▸ Dataset
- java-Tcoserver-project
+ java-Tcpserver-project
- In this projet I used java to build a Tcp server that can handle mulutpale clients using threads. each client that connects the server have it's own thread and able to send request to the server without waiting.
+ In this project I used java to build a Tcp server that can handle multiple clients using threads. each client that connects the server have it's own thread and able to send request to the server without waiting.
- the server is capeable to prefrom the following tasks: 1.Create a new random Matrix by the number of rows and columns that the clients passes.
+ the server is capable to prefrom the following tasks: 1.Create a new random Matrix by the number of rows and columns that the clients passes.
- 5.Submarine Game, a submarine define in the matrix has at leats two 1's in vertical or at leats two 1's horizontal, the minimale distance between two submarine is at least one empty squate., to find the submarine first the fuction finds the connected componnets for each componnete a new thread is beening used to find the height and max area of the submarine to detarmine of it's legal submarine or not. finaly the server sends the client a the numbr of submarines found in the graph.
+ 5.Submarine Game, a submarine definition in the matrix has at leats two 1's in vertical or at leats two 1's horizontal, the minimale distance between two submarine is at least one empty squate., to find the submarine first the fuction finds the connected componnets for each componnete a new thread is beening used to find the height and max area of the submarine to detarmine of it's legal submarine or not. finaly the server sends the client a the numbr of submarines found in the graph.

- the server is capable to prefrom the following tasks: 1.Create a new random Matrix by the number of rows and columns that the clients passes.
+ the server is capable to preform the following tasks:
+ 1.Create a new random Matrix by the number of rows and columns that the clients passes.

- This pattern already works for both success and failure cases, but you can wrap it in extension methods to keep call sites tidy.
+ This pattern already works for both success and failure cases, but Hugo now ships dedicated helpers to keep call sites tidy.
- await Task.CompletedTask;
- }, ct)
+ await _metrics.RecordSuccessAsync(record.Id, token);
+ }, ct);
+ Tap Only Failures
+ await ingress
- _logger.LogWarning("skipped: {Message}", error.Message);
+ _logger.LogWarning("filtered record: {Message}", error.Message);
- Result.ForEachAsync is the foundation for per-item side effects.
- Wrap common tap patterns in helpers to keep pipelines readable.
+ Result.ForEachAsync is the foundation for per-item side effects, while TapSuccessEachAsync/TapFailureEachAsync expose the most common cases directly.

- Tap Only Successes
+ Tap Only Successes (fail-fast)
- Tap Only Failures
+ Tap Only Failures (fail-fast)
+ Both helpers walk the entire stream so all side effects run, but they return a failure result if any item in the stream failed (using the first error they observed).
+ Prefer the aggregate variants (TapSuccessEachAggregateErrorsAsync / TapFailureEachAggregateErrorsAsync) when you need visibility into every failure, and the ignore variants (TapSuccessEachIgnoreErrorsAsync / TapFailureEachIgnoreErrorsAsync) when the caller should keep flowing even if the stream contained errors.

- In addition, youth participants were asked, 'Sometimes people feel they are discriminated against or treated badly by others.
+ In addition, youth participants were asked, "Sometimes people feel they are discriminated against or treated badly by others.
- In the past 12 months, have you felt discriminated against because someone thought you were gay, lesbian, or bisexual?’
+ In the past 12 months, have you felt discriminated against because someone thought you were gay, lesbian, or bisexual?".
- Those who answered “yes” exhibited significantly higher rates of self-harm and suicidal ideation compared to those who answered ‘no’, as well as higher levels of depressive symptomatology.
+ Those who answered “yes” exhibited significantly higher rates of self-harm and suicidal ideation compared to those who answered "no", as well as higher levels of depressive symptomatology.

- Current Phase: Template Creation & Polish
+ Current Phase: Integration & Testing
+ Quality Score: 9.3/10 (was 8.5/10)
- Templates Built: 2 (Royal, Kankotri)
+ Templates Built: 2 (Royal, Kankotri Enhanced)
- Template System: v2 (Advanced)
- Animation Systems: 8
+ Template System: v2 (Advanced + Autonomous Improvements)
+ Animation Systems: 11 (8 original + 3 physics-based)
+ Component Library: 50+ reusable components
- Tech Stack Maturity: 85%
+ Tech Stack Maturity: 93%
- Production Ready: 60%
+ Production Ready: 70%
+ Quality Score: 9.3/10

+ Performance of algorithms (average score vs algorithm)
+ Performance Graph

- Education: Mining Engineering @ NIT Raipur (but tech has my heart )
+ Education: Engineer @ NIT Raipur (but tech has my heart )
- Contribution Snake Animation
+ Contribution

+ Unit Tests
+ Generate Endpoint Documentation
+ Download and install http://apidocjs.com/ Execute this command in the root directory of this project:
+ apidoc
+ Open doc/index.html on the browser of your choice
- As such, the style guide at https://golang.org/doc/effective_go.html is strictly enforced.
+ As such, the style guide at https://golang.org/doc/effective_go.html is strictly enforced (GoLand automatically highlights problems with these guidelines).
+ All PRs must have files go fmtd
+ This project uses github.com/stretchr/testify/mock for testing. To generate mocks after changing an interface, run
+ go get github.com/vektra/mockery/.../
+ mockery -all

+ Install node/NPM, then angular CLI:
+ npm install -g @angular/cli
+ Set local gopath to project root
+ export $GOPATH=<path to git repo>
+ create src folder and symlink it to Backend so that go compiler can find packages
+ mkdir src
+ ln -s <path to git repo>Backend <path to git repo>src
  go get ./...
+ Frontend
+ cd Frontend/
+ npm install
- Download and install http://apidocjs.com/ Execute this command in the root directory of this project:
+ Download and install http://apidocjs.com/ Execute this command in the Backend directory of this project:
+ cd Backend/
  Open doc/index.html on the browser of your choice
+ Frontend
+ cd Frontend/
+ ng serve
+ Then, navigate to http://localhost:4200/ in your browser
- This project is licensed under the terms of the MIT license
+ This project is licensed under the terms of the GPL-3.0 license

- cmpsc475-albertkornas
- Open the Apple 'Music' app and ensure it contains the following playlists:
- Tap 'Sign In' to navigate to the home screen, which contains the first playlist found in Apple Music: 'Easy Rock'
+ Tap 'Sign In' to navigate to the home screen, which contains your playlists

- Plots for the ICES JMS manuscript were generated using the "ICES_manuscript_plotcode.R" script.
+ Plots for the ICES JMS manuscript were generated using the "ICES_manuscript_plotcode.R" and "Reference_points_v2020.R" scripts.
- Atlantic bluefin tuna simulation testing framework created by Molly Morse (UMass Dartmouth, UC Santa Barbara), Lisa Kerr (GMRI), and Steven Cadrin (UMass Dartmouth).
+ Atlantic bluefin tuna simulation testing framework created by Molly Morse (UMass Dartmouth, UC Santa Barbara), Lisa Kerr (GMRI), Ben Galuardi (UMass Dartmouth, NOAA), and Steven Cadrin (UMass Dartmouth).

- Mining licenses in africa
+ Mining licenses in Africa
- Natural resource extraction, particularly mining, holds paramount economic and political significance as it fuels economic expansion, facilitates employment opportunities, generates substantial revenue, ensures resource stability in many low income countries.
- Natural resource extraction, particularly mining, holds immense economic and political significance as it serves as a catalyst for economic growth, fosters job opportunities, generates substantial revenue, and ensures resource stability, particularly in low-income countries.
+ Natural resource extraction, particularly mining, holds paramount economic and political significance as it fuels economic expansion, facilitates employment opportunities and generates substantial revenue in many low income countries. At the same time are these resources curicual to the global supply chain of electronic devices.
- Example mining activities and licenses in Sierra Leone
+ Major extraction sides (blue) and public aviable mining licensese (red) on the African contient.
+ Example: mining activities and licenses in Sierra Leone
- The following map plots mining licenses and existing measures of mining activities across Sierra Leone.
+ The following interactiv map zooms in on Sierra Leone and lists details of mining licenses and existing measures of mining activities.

▸ Exercise details
All lines above containing the string "Apple": copy each one.

▸ Exercise result
- Open the Apple 'Music' app and ensure it contains the following playlists:
- Tap 'Sign In' to navigate to the home screen, which contains the first playlist found in Apple Music: 'Easy Rock'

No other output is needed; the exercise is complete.